What we are beginning to see is that each component of an aggregate system has some set of states in its life cycle - at its simplest, nonexistent, pending, active - and the composite system has a set of states that is some matrix multiplication of all the components' possible states. This complexity starts to explain why it's so easy to design and implement a "new account" process flow with a tool like BEA WebLogic Integration, but so complex to build all the correct exception-handling logic.

In essence, all the emerging choreography standards aim to do for this complexity what the transaction manager did for the complexity of applications that need to access multiple resources, each of which might fail. And like the transaction manager, implementations of the standards - as they become available - will need a set of hooks into the applications they are coordinating to allow them to move the composite application between business-meaningful states.

Yes, No, and Maybe
At a minimum, I would propose that a best practice would be to design all systems to have their operations come in threes - doItTentatively, doIt, and undoIt. And associate an externally supplied identifier of some sort with the tentative actions. That way, the composite system can put its toe into your application's water by creating a pending account (or whatever) and then allow it to be activated at some later time when the rest of the world (that loose coupling states you should not know or care about) decides that all is well (or deleted, if everything turned to dust for reasons outside your control). This clearly implies that you need to think through the semantics of pending operations from a business perspective too, which can only aid robustness.
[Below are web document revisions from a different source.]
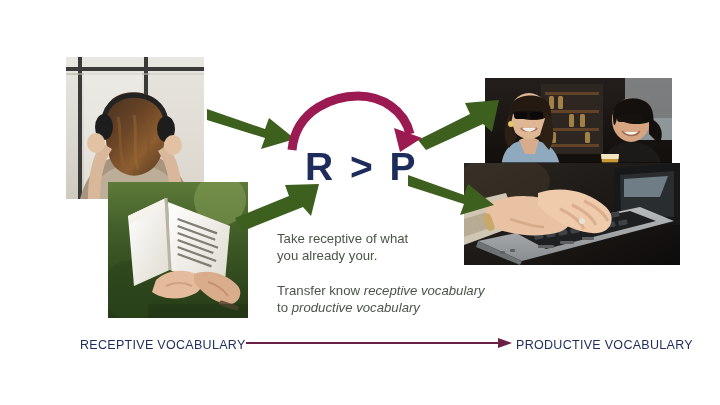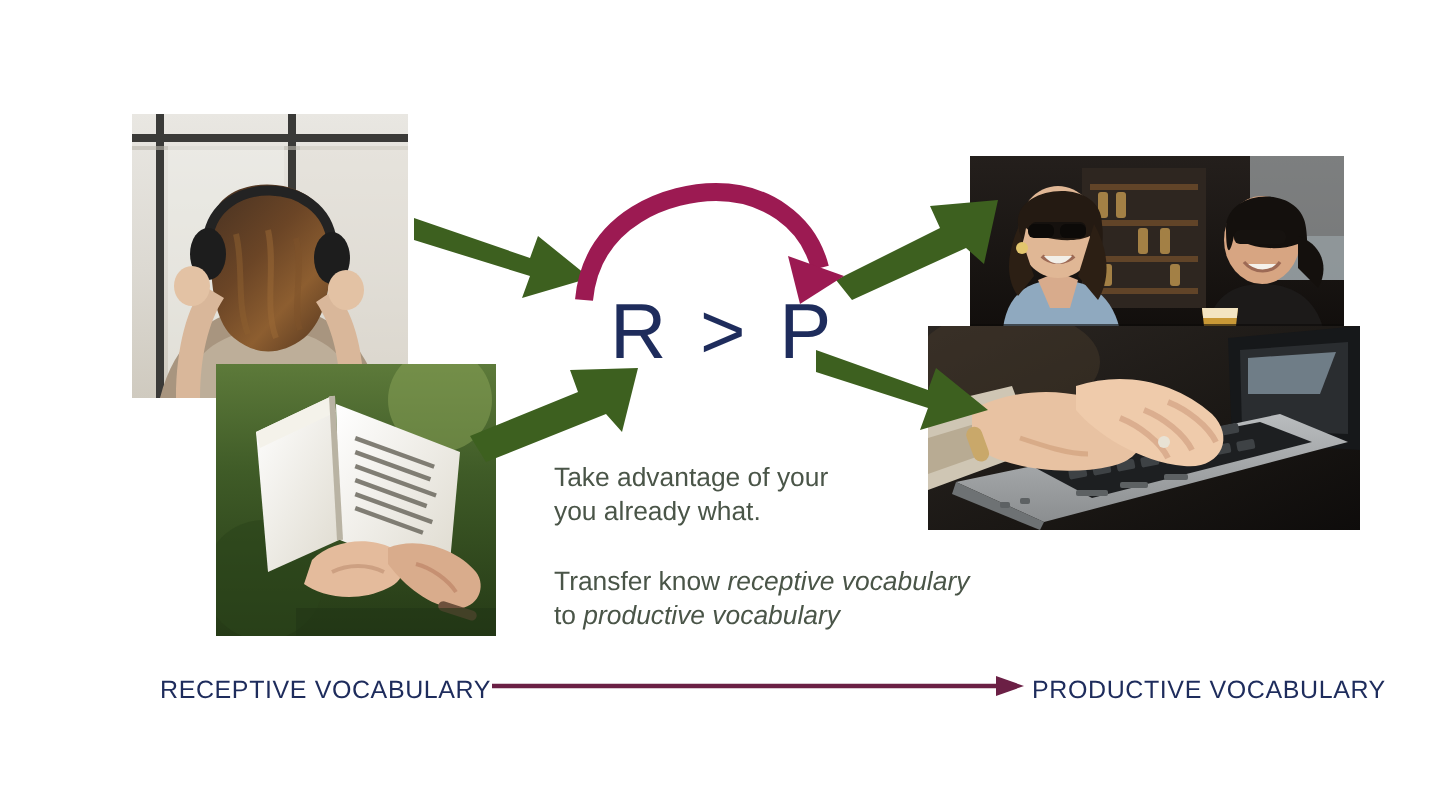"R > P" #rp-label { font-weight: none -> bold }
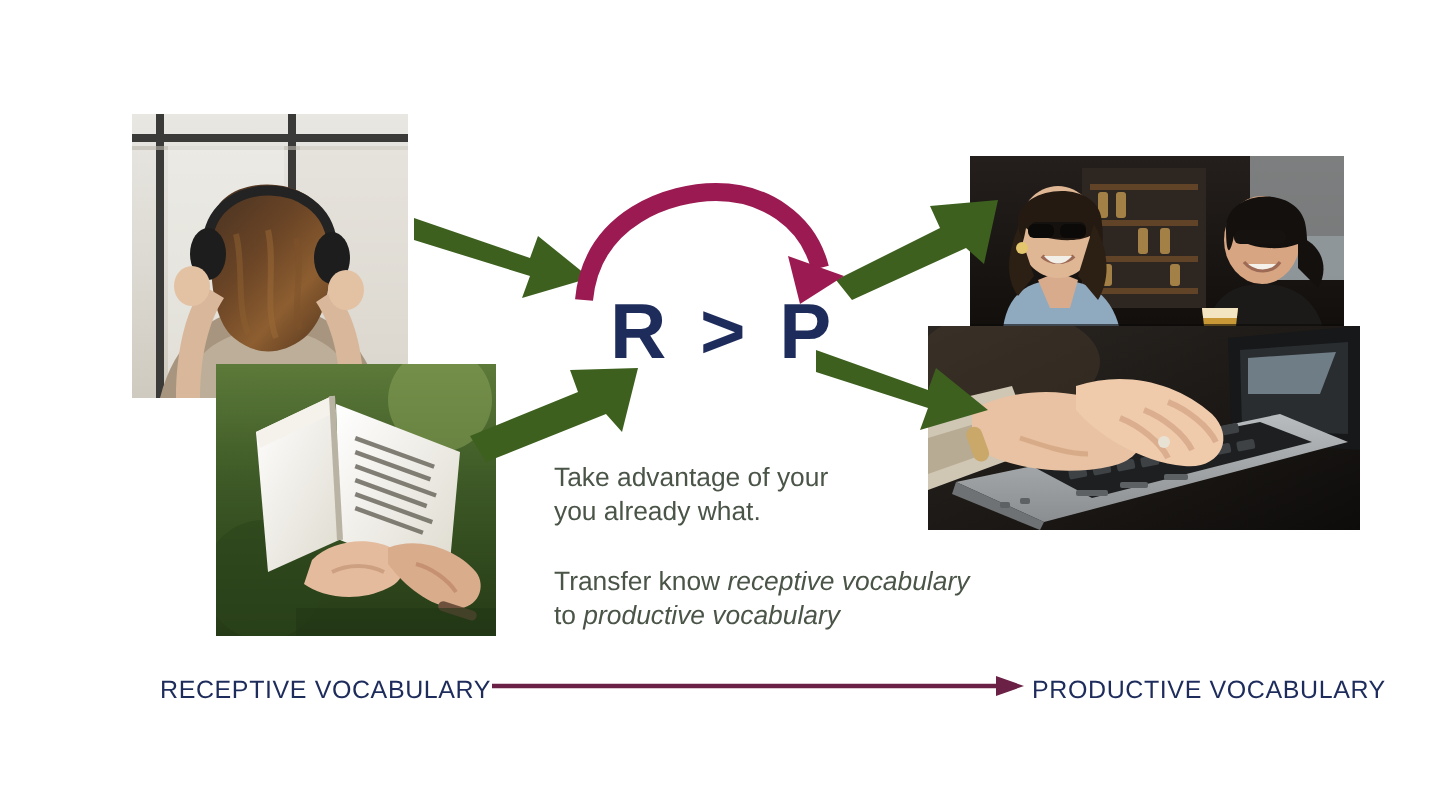"Take advantage of your" span { text: advantage of your -> receptive of what }
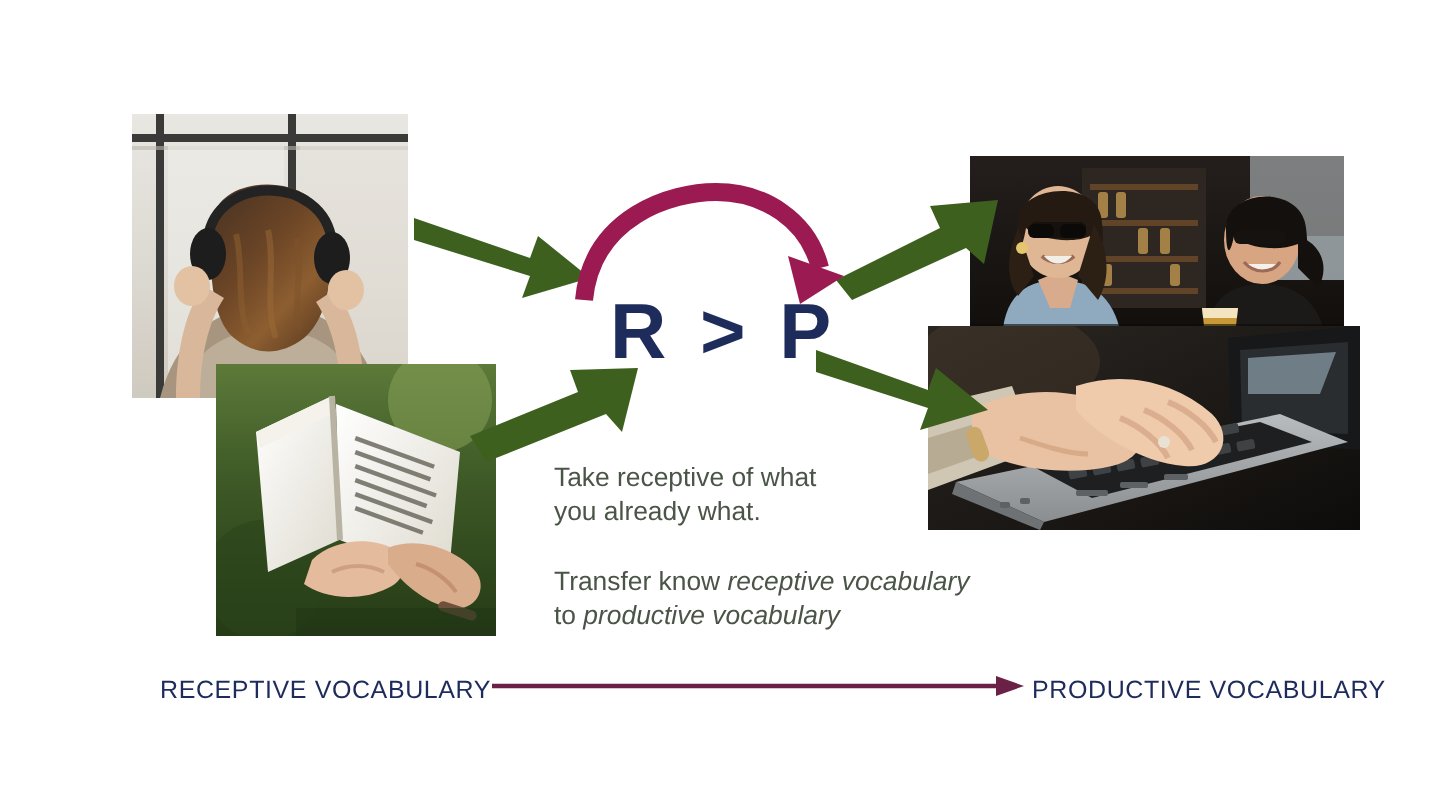"you already what." span { text: what -> your }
Let's face it, with service-oriented architecture we're building communities of components, not monolithic applications. Systems architects these days are nearly as likely as computers themselves to think in binary. Try to imagine a human society where everything had an instant yes or no answer; how would negotiations happen? How many times a day do you use maybes to soften the yeses and nos that you know, ultimately, you will need to settle on when dealing with groups of people? We are building components that will interoperate like a society - they will increasingly need this kind of interface subtlety.

I claim that if you build in this kind of pattern you have a flying chance of integrating your services with others, whatever the eventual choreography standard that emerges says. In the meantime, writing compensating transactions using a process engine becomes much easier, so the pragmatists and the crystal ball gazers will all be happy.